You must match the port number on the client-side by typing: for instance, if you modified the port number in your sshd setup.

ssh -p port_number remote_host
Note: It makes sense to change your ssh port to provide security through obscurity. If you have password authentication enabled and are allowing ssh connections to a well-known server deployment on port 22, you will probably be assaulted by numerous automated login attempts. The least difficult security method you can use is to run ssh on a non-standard port and just use key-based authentication, but you should keep these to a minimum.

You can add the command after the host in the following format if you only want to run one command on a remote system:

ssh remote_host command_to_run

After authenticating your connection to the remote machine, the command will be carried out.

As previously said, if both machines have X11 forwarding enabled, you can access that functionality by typing:

ssh -X remote_host

The GUI programs you use on the remote system will now open their windows on your local system, if you have the necessary software installed on your PC.

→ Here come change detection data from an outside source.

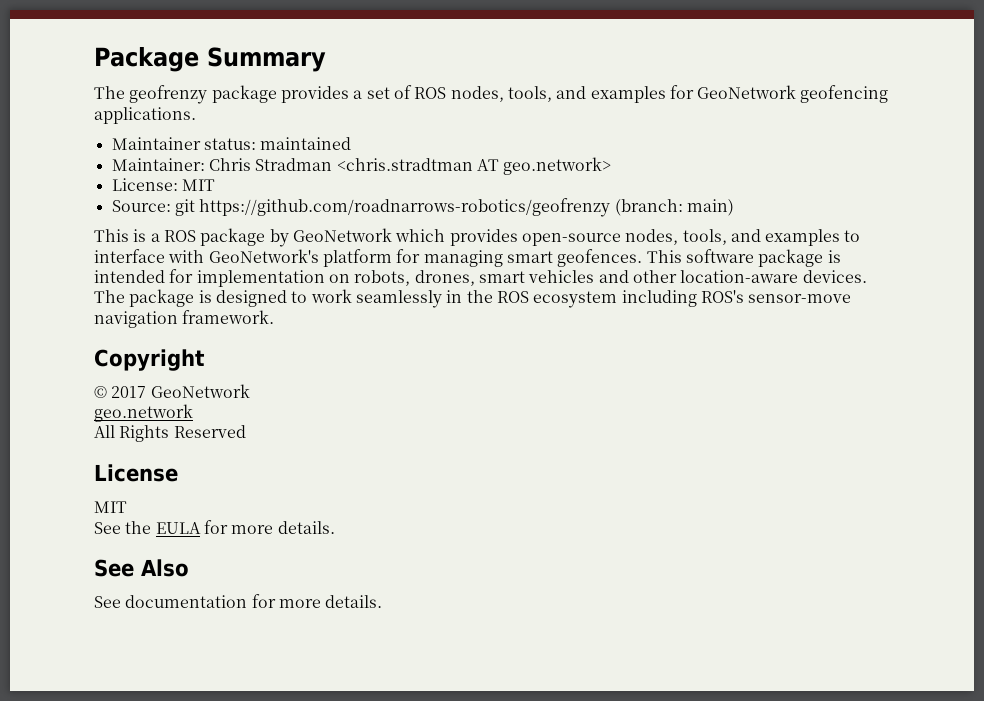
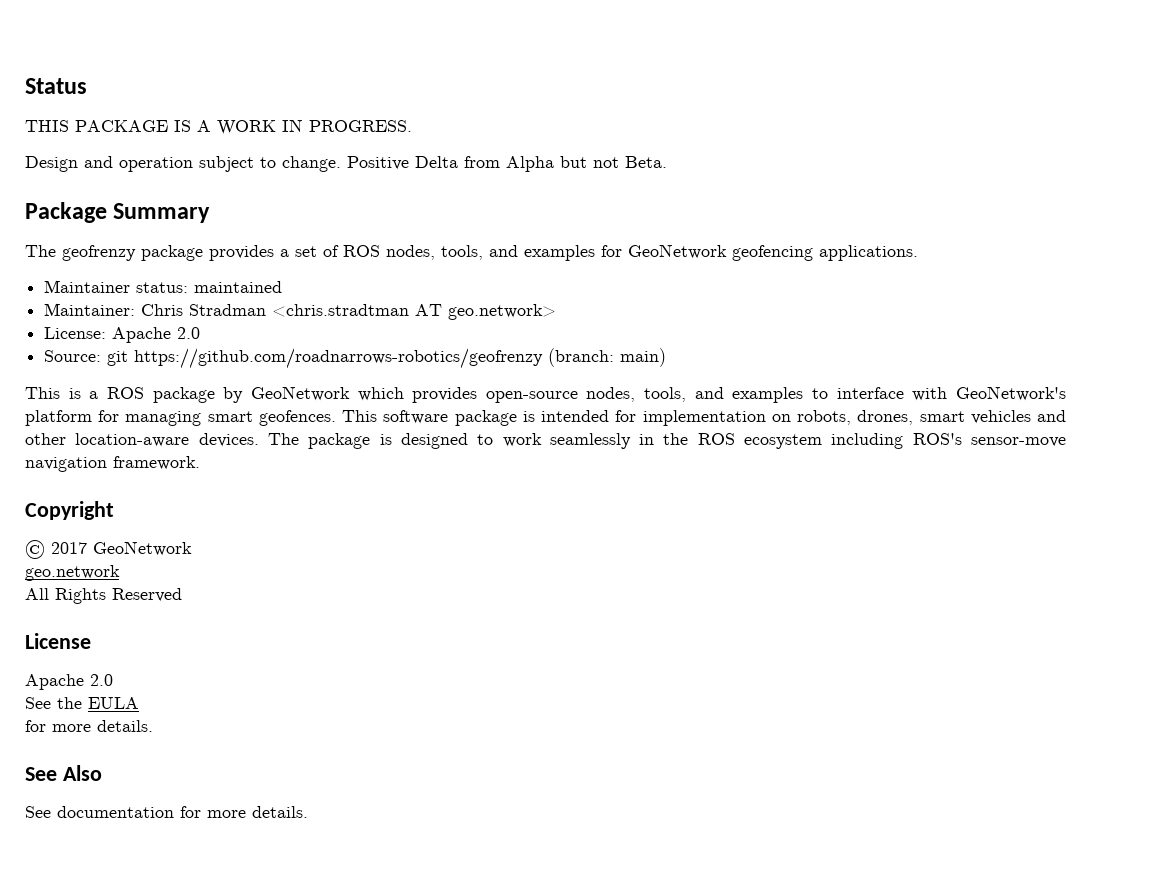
+ Status
+ THIS PACKAGE IS A WORK IN PROGRESS.
+ Design and operation subject to change. Positive Delta from Alpha but not Beta.
- License: MIT
+ License: Apache 2.0
  License
- MIT
+ Apache 2.0
- See the EULA for more details.
+ See the EULA
+ for more details.

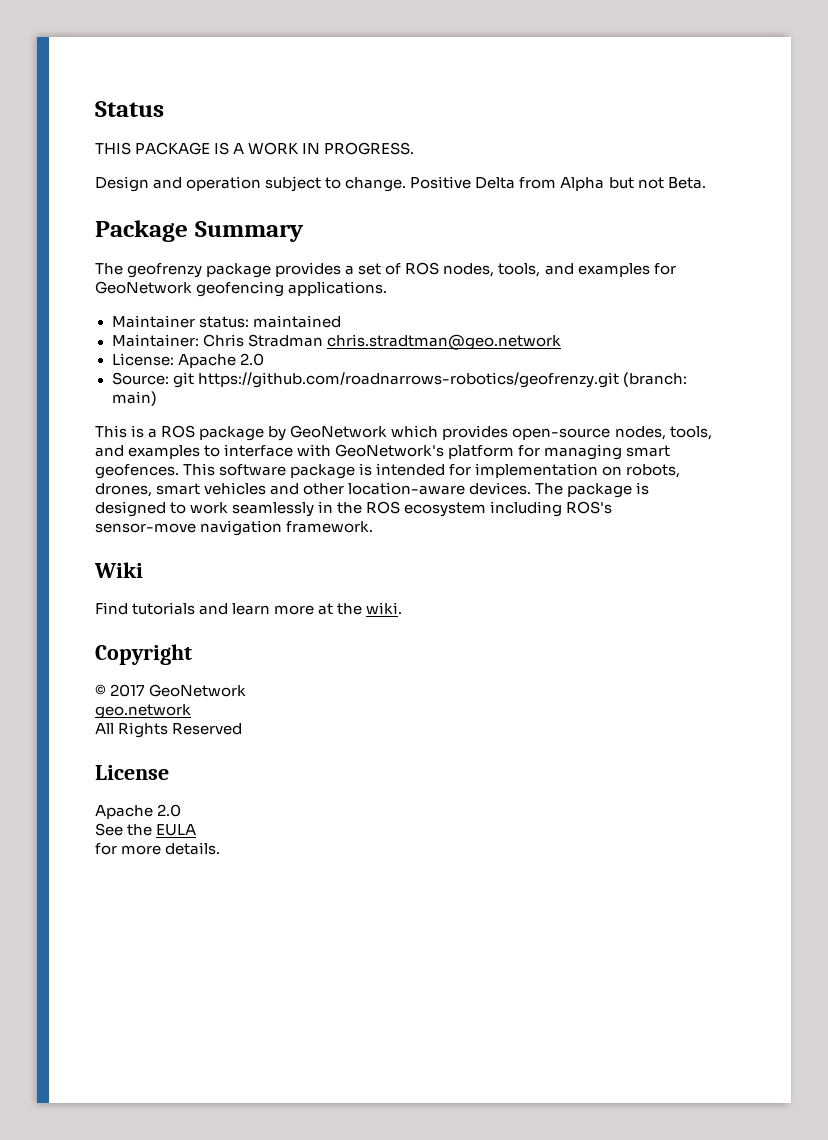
- Maintainer: Chris Stradman <chris.stradtman AT geo.network>
+ Maintainer: Chris Stradman chris.stradtman@geo.network
- Source: git https://github.com/roadnarrows-robotics/geofrenzy (branch: main)
+ Source: git https://github.com/roadnarrows-robotics/geofrenzy.git (branch: main)
+ Wiki
+ Find tutorials and learn more at the wiki.
- See Also
- See documentation for more details.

Disabling Password Authentication

When using SSH keys, you can increase server security by turning off password-only authentication. The private key that goes with the public key you've installed on the server will be the only way to access your server other than through the console.

Warning: Be careful to install a public key on your server before moving on to the next step. You will be locked out if you don't!

Open the sshd configuration file as root or a user with sudo access:

sudo nano /etc/ssh/sshd_config

Find the line that says Password Authentication and remove the starting # to make it uncommented. After that, you can set the value to no.

PasswordAuthentication no

PubkeyAuthentication and ChallengeResponseAuthentication are two more options that shouldn't need to be changed (assuming you haven't changed this file before). They should read as follows and are set by default:

PubkeyAuthentication yes
ChallengeResponseAuthentication no

Save your changes, then exit the file.

The SSH daemon can now be loaded again:

sudo systemctl reload ssh

Now that password authentication has been deactivated, SSH key authentication should be the sole way to access your server.

FAQs to Use SSH to Connect to a Remote Server

Do I need to install SSH on my local machine? 

SSH is usually included by default on Unix-like systems (Linux, macOS) but may require additional installation on Windows.

How can I check if SSH is installed on my local machine? 

Open a terminal or command prompt and run the command ssh -V or ssh --version. It will display the SSH version if it is installed.

What information do I need to connect to a remote server via SSH?

You need the IP address or hostname of the remote server and valid credentials (username and password or SSH key).

How can I generate an SSH key pair? 

Use the command ssh-keygen on your local machine to generate an SSH key pair. The keys will be saved in ~/.ssh by default.

What if the remote server rejects the SSH key due to permissions? 

Ensure that the permissions for the SSH key file (id_rsa, id_dsa, or custom name) are set to 600 (chmod 600 <ssh-key>) to restrict access.

What is the known_hosts file and why is it important? 

The known_hosts file stores the remote server's public key fingerprint. It helps verify the server's authenticity during SSH connections.

What happens if a remote server's public key changes?

If the remote server's public key changes, your SSH client will display a warning to prevent man-in-the-middle attacks. Update the known_hosts file after verifying the change.


Learning SSH will help you in all of your future cloud computing ventures. You'll find more sophisticated features that can simplify your life when you employ the various settings. SSH is still widely used because it is safe, portable, and practical in a variety of circumstances.

Please leave your questions in the comments section below.